Using MASTER_GTID_WAIT() to avoid stale reads from slaves in replication|
I have just implemented MASTER_GTID_WAIT() in MariaDB
10.0. This can be used to give a very elegant solution to the problem of
in replication read-scaleout, without incuring the overheads normally associated with synchronous
replication techniques. This idea came up
recently in a discussion with Stephane Varoqui, and is similar to the concept
of Lamport logical clock described in this Wikipedia
I wanted to describe this, hoping to induce people to test and maybe start
using this, as it is a simple but very neat idea, actually.
A very typical use of MariaDB/MySQL replication is for read-scaleout.
The application does all updates against a single master, which replicates to
a set of slaves. The application can then distribute its reads among the
slaves. If most of the database load is from reads, then this is an effective
way to scale beyond what a single database server can handle.

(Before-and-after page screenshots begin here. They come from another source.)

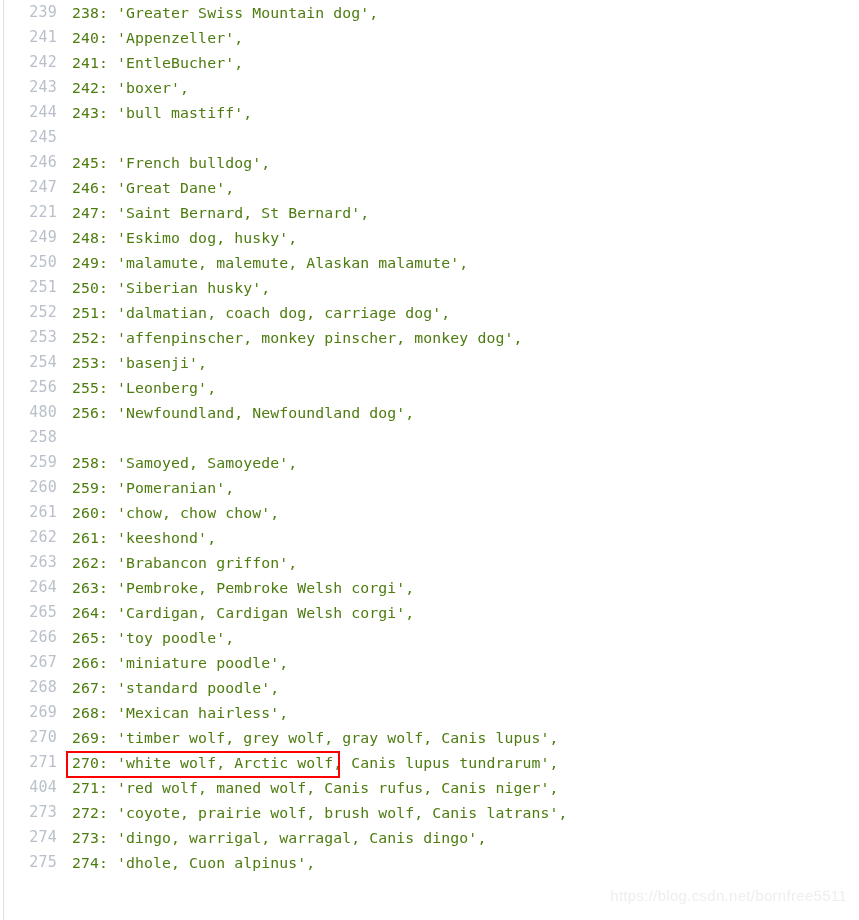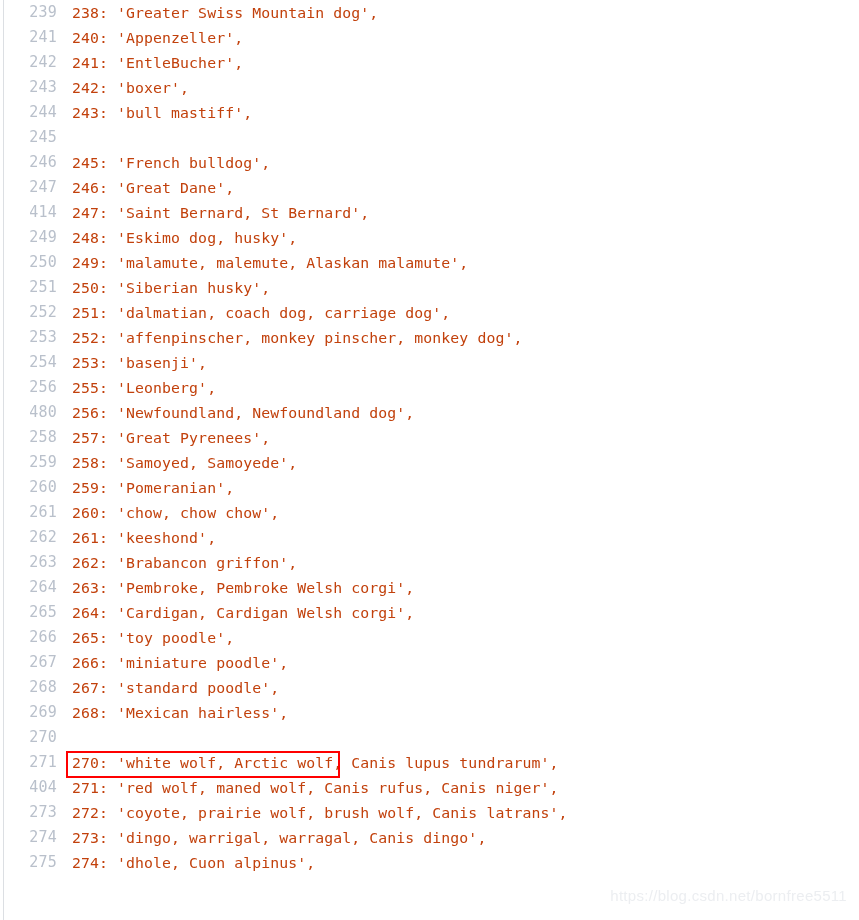--- a/index.html
+++ b/index.html
@@ -56,21 +56,21 @@
     font-family: "DejaVu Sans Mono", "Liberation Mono", monospace;
     font-size: 15px;
     letter-spacing: 0.2px;
     user-select: none;
   }
 
   .line-code {
     position: absolute;
     left: 72px;
     top: 0;
-    color: #c2410c;
+    color: #4d7c0f;
     font-family: "DejaVu Sans Mono", "Liberation Mono", monospace;
     font-size: 14.8px;
     letter-spacing: 0.1px;
     white-space: pre;
   }
 
   
   .annotation-box {
     position: absolute;
     border: 2px solid #ff0000;
@@ -98,42 +98,42 @@
 
   <div class="code-block" id="code-block">
       <div class="code-line"><span class="line-no">239</span><span class="line-code">238: 'Greater Swiss Mountain dog',</span></div>
       <div class="code-line"><span class="line-no">241</span><span class="line-code">240: 'Appenzeller',</span></div>
       <div class="code-line"><span class="line-no">242</span><span class="line-code">241: 'EntleBucher',</span></div>
       <div class="code-line"><span class="line-no">243</span><span class="line-code">242: 'boxer',</span></div>
       <div class="code-line"><span class="line-no">244</span><span class="line-code">243: 'bull mastiff',</span></div>
       <div class="code-line"><span class="line-no">245</span></div>
       <div class="code-line"><span class="line-no">246</span><span class="line-code">245: 'French bulldog',</span></div>
       <div class="code-line"><span class="line-no">247</span><span class="line-code">246: 'Great Dane',</span></div>
-      <div class="code-line"><span class="line-no">414</span><span class="line-code">247: 'Saint Bernard, St Bernard',</span></div>
+      <div class="code-line"><span class="line-no">221</span><span class="line-code">247: 'Saint Bernard, St Bernard',</span></div>
       <div class="code-line"><span class="line-no">249</span><span class="line-code">248: 'Eskimo dog, husky',</span></div>
       <div class="code-line"><span class="line-no">250</span><span class="line-code">249: 'malamute, malemute, Alaskan malamute',</span></div>
       <div class="code-line"><span class="line-no">251</span><span class="line-code">250: 'Siberian husky',</span></div>
       <div class="code-line"><span class="line-no">252</span><span class="line-code">251: 'dalmatian, coach dog, carriage dog',</span></div>
       <div class="code-line"><span class="line-no">253</span><span class="line-code">252: 'affenpinscher, monkey pinscher, monkey dog',</span></div>
       <div class="code-line"><span class="line-no">254</span><span class="line-code">253: 'basenji',</span></div>
       <div class="code-line"><span class="line-no">256</span><span class="line-code">255: 'Leonberg',</span></div>
       <div class="code-line"><span class="line-no">480</span><span class="line-code">256: 'Newfoundland, Newfoundland dog',</span></div>
-      <div class="code-line"><span class="line-no">258</span><span class="line-code">257: 'Great Pyrenees',</span></div>
+      <div class="code-line"><span class="line-no">258</span></div>
       <div class="code-line"><span class="line-no">259</span><span class="line-code">258: 'Samoyed, Samoyede',</span></div>
       <div class="code-line"><span class="line-no">260</span><span class="line-code">259: 'Pomeranian',</span></div>
       <div class="code-line"><span class="line-no">261</span><span class="line-code">260: 'chow, chow chow',</span></div>
       <div class="code-line"><span class="line-no">262</span><span class="line-code">261: 'keeshond',</span></div>
       <div class="code-line"><span class="line-no">263</span><span class="line-code">262: 'Brabancon griffon',</span></div>
       <div class="code-line"><span class="line-no">264</span><span class="line-code">263: 'Pembroke, Pembroke Welsh corgi',</span></div>
       <div class="code-line"><span class="line-no">265</span><span class="line-code">264: 'Cardigan, Cardigan Welsh corgi',</span></div>
       <div class="code-line"><span class="line-no">266</span><span class="line-code">265: 'toy poodle',</span></div>
       <div class="code-line"><span class="line-no">267</span><span class="line-code">266: 'miniature poodle',</span></div>
       <div class="code-line"><span class="line-no">268</span><span class="line-code">267: 'standard poodle',</span></div>
       <div class="code-line"><span class="line-no">269</span><span class="line-code">268: 'Mexican hairless',</span></div>
-      <div class="code-line"><span class="line-no">270</span></div>
+      <div class="code-line"><span class="line-no">270</span><span class="line-code">269: 'timber wolf, grey wolf, gray wolf, Canis lupus',</span></div>
       <div class="code-line"><span class="line-no">271</span><span class="line-code">270: 'white wolf, Arctic wolf, Canis lupus tundrarum',</span></div>
       <div class="code-line"><span class="line-no">404</span><span class="line-code">271: 'red wolf, maned wolf, Canis rufus, Canis niger',</span></div>
       <div class="code-line"><span class="line-no">273</span><span class="line-code">272: 'coyote, prairie wolf, brush wolf, Canis latrans',</span></div>
       <div class="code-line"><span class="line-no">274</span><span class="line-code">273: 'dingo, warrigal, warragal, Canis dingo',</span></div>
       <div class="code-line"><span class="line-no">275</span><span class="line-code">274: 'dhole, Cuon alpinus',</span></div>
     </div>
 
   <div class="annotation-box" id="annotation-box" style="left: 66px; top: 751px; width: 274px; height: 27px; border-color: rgb(255, 0, 0);"></div>
 
   <div class="watermark" id="watermark" style="right: 12px; bottom: 16px;">https://blog.csdn.net/bornfree5511</div>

The problem of stale reads occurs since MariaDB/MySQL replication is
asynchronous. There is some delay from the commit of a change on the
master server until that change becomes committed and visible on a slave
server. This problem can be quite annoying in many cases, eg. user changes
some preferences and reloads the page (read goes to a different slave server
which is not caught up); now the change looks as if it was lost.
The idea is to use the MariaDB Global Transaction
ID (GTID for short) as a logical
clock. When we do an update on the master, we can obtain the associated
@@LAST_GTID. Then on the slave, we can execute a
MASTER_GTID_WAIT(<GTID from master>, <timeout>) before doing a
query for which read consistency is critical; this will ensure that the slave
will catch up before the query is run, and that no stale read results. Or if
we get a timeout, we can try another slave server, which hopefully is not
lagging as much behind.
Typically, we would pass around the GTID (the logical clock value) between
different parts of the system to maintain consistency where it is needed and
avoid stale reads. Eg. in a web application, we would set a cookie with the
GTID when an update is made to the database. Then on the next HTTP request, we
have the GTID which is needed in
MASTER_GTID_WAIT(), even if it
goes to a completely different web server. Or if we send an email, we can
encode the GTID in any contained link, to be sure that it will work whichever
slave server it might end up in, possibly in a different data center on a
By passing around the GTID whenever we communicate between parts of the
system, we can ensure that if transaction A is known to have occured before
transaction B, then any change made by A will also be visible to B. If there
was no communication (direct or indirect), then B cannot know that A came
before - and if there was communication, we can avoid stale reads by passing
the GTID as part of that communication.
The great thing about this technique is that it is optional. We can
use it for just the queries where avoiding stale reads is critical, and only
there take the associated penalty (in the form of increased latency). Other parts of the
database or application will not be negatively affected. This is much more
flexible than using some form of synchronous replication, which will incur
some penalty for all parts of the system.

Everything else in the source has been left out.